Social Sciences
Class Act

Dan Tichenor tells a funny story about testifying before Congress on immigration reform.
The year was 2007 and the setting was Ellis Island. Tichenor, then a research professor at Rutgers University and a top scholar on the issue, had been summoned by a committee of the US House of Representatives to provide a legislative history.
Tichenor (above) was deeply honored to provide an expert briefing to Congress, of course, and the trip was also an occasion to visit New York City with his daughter, then 11. Waiting to give his remarks at iconic Ellis Island, the kaleidoscope of races and ethnicities represented at the hearing stirred in Tichenor strong memories of his own German-Hungarian roots. Father and daughter also got a kick out of their escorts, a security detail from the Department of Homeland Security, complete with the tell-tale wires tucked behind one ear.
Then the hearing started. Tasked only with setting the stage for a rigorous debate, Tichenor might have assumed that his would be the only testimony rendered that day without sparking contention. But this was immigration reform—Tichenor had no sooner finished his remarks than he found himself answering a highly speculative line of questioning from committee member Steve King, of Iowa.
“Let’s just say the Isle of Atlantis emerged and there were a billion people on the Isle of Atlantis and we decided we’re going to take them all in in one fell swoop in a given year,” King said.
Atlantis? Tichenor felt his pulse quicken. He had prepared himself for many potential lines of questioning but immigration from Atlantis was not one of them.
He began to respond, but King cut him off. The Congressman suggested that a massive influx of immigrants, as in the scenario he proposed, would dilute “American culture”—an important consideration in the immigration debate. He pressed Tichenor to identify whether there was something missing from American culture that immigrants should fill.

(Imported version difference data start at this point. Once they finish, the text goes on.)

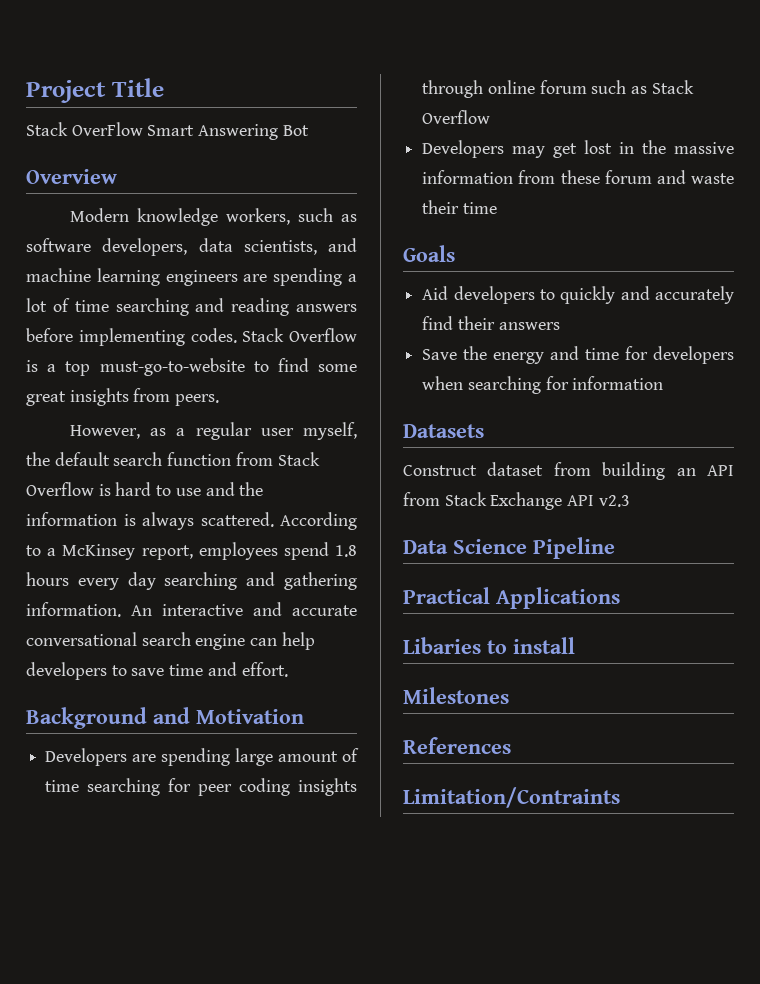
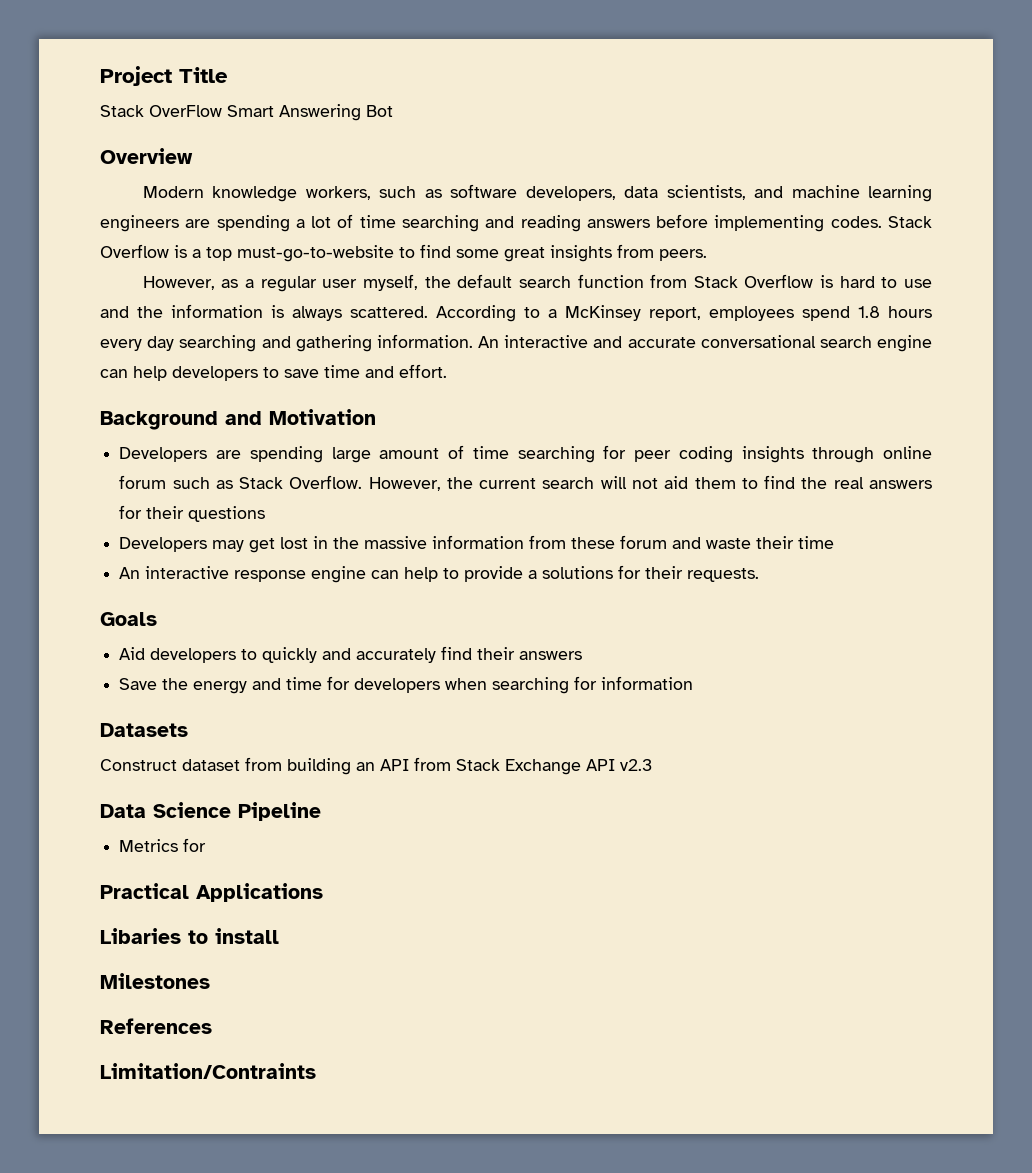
- Developers are spending large amount of time searching for peer coding insights through online forum such as Stack Overflow
+ Developers are spending large amount of time searching for peer coding insights through online forum such as Stack Overflow. However, the current search will not aid them to find the real answers for their questions
+ An interactive response engine can help to provide a solutions for their requests.
+ Metrics for

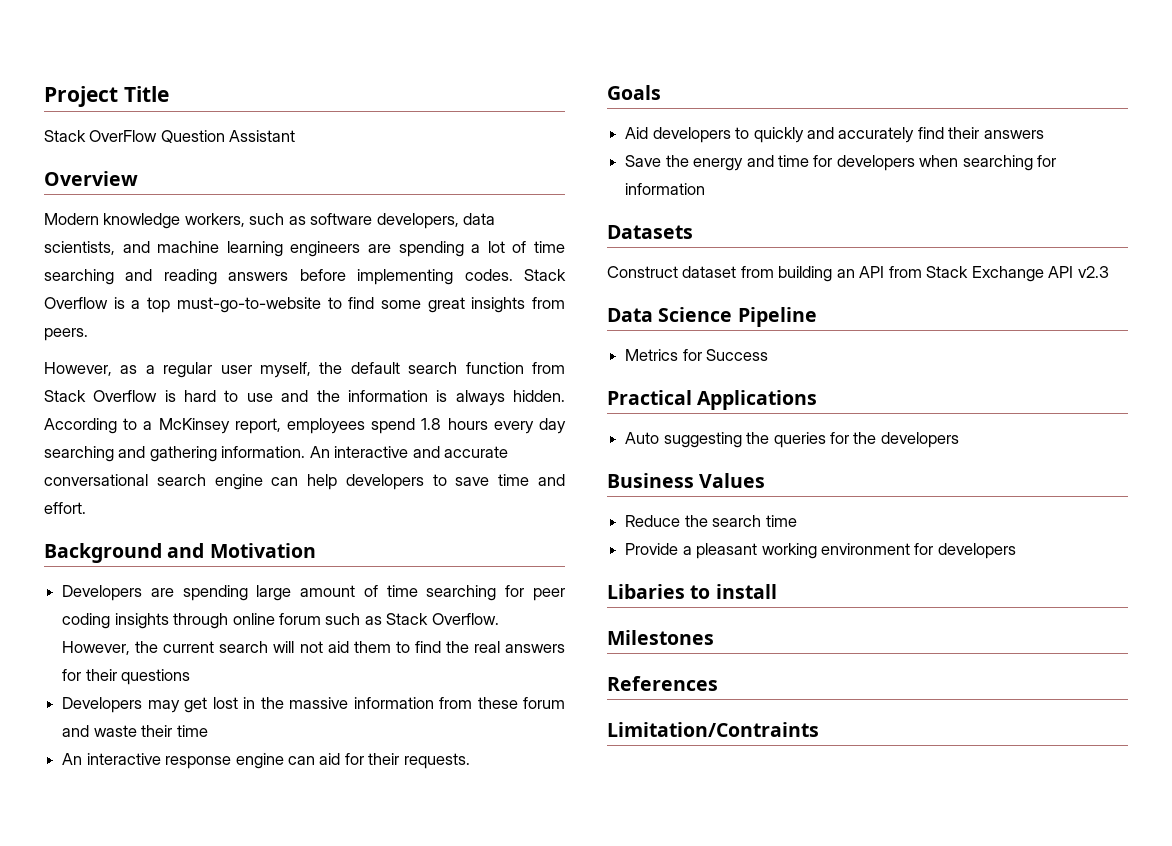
- Stack OverFlow Smart Answering Bot
+ Stack OverFlow Question Assistant
- However, as a regular user myself, the default search function from Stack Overflow is hard to use and the information is always scattered.
+ However, as a regular user myself, the default search function from Stack Overflow is hard to use and the information is always hidden.
- An interactive response engine can help to provide a solutions for their requests.
+ An interactive response engine can aid for their requests.
- Metrics for
+ Metrics for Success
+ Auto suggesting the queries for the developers
+ Business Values
+ Reduce the search time
+ Provide a pleasant working environment for developers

“I don’t think we’re missing anything in our culture,” Tichenor responded, grateful for an angle that he could thoughtfully address. “We’ve always been ‘a nation becoming’ and so, as such, we’ve always added extra layers to it. If anything, those who are the biggest critics over time—of a new wave of immigrants bringing in a new culture that they find threatening—they’ve been impatient with how long it takes, in fact, for newcomers to assimilate.”
In other words, the fact that our culture adapts to immigrants is part of what defines it.
Apparently satisfied, King turned his questions to another witness and Tichenor exhaled. Thinking back on the experience recently, Tichenor, now a UO political science professor, allowed that he has since thought of many pithy rejoinders he might have delivered that day. But minor regrets aside, he wouldn’t have traded his turn on the hot seat for the world.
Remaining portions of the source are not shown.